Go to the line holding "html: <span>Устройство записи" in the data below. Return it and each line after it through the last, exactly, and skip the pictures.

--*--

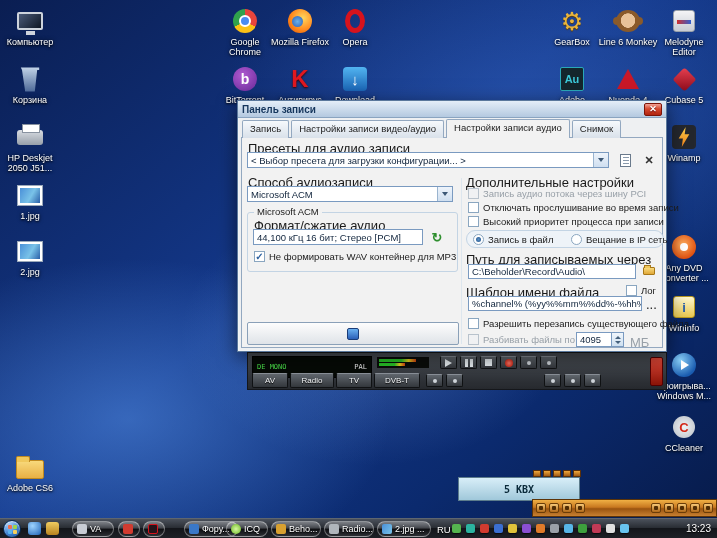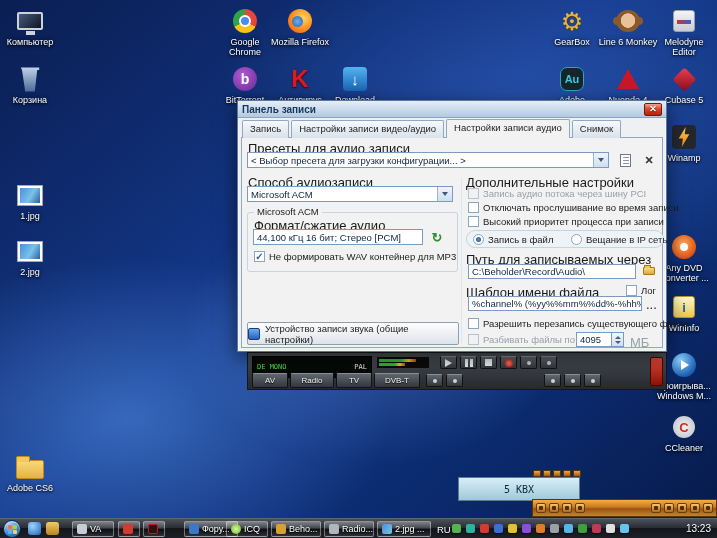"Opera" div.dicon { html: none -> <div> <div> <div></div> </div> <div>Opera</div> </div> }
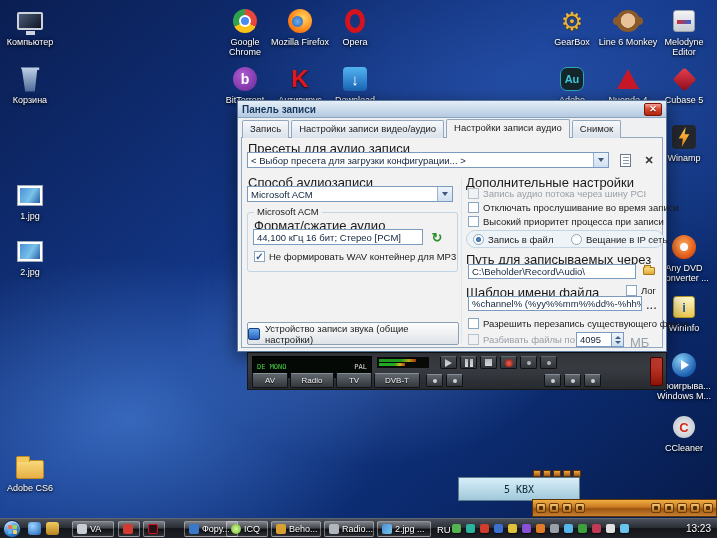"Au" .i-au { border-radius: 7px -> 2px }
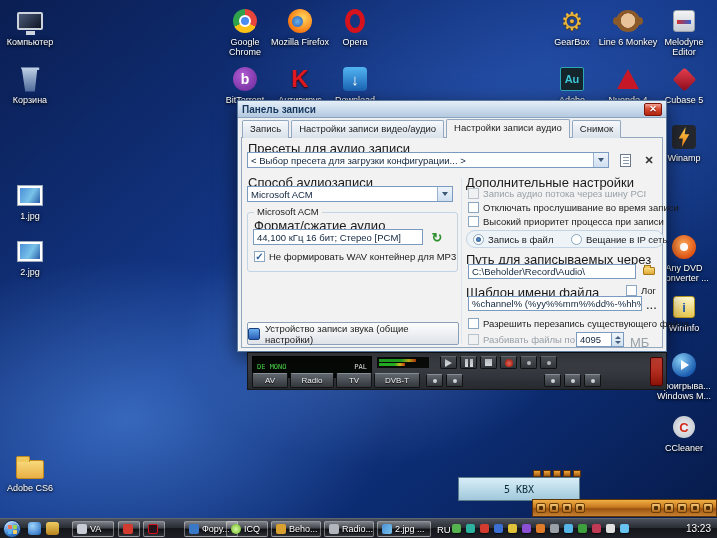"HP Deskjet 2050 J51..." div.dicon { html: none -> <div> <div> <div></div> </div> <div>HP Deskjet 2050 J51...</div> </div> }
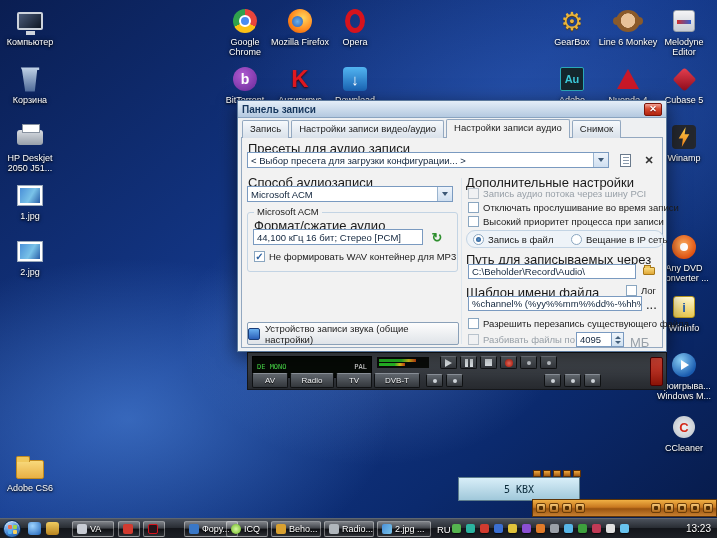"Устройство записи звука (общие" span { html: <span>Устройство записи звука (общие настройки)</span> -> none }
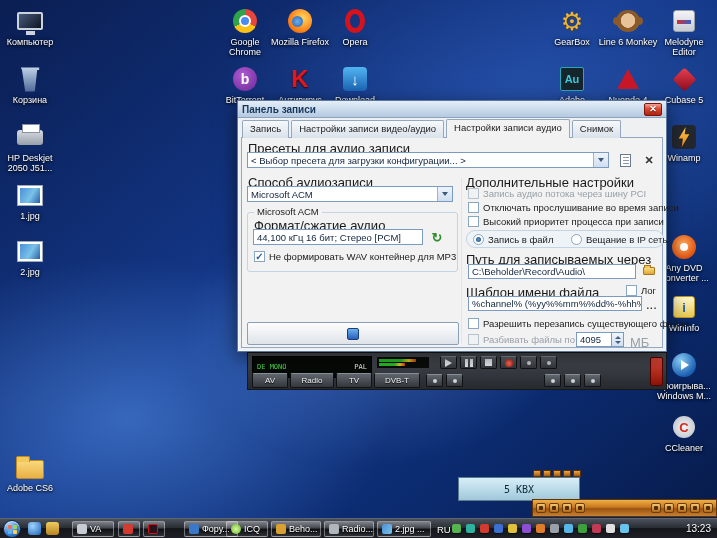"5 КВХ" .plcd { font-weight: normal -> bold }
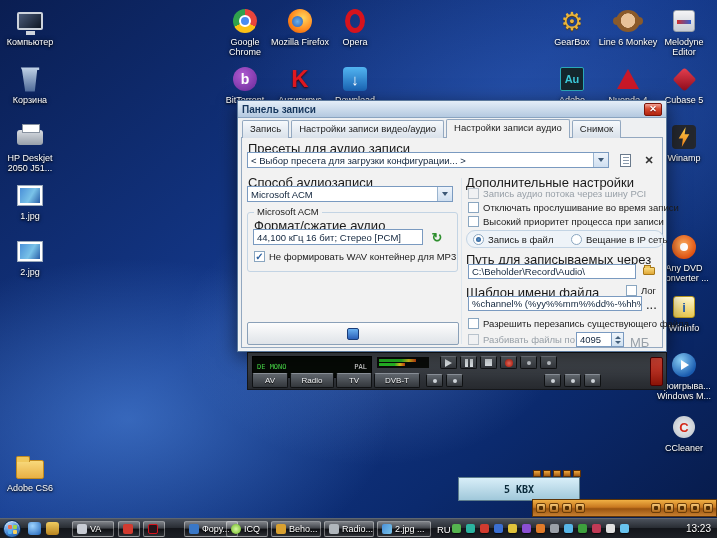"VA" .twin { border-radius: 2px -> 8px }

--*--

▶ _Solution for this task_
"Устройство записи звука (общие" span { html: <span>Устройство записи звука (общие настройки)</span> -> none }
"5 КВХ" .plcd { font-weight: normal -> bold }
"VA" .twin { border-radius: 2px -> 8px }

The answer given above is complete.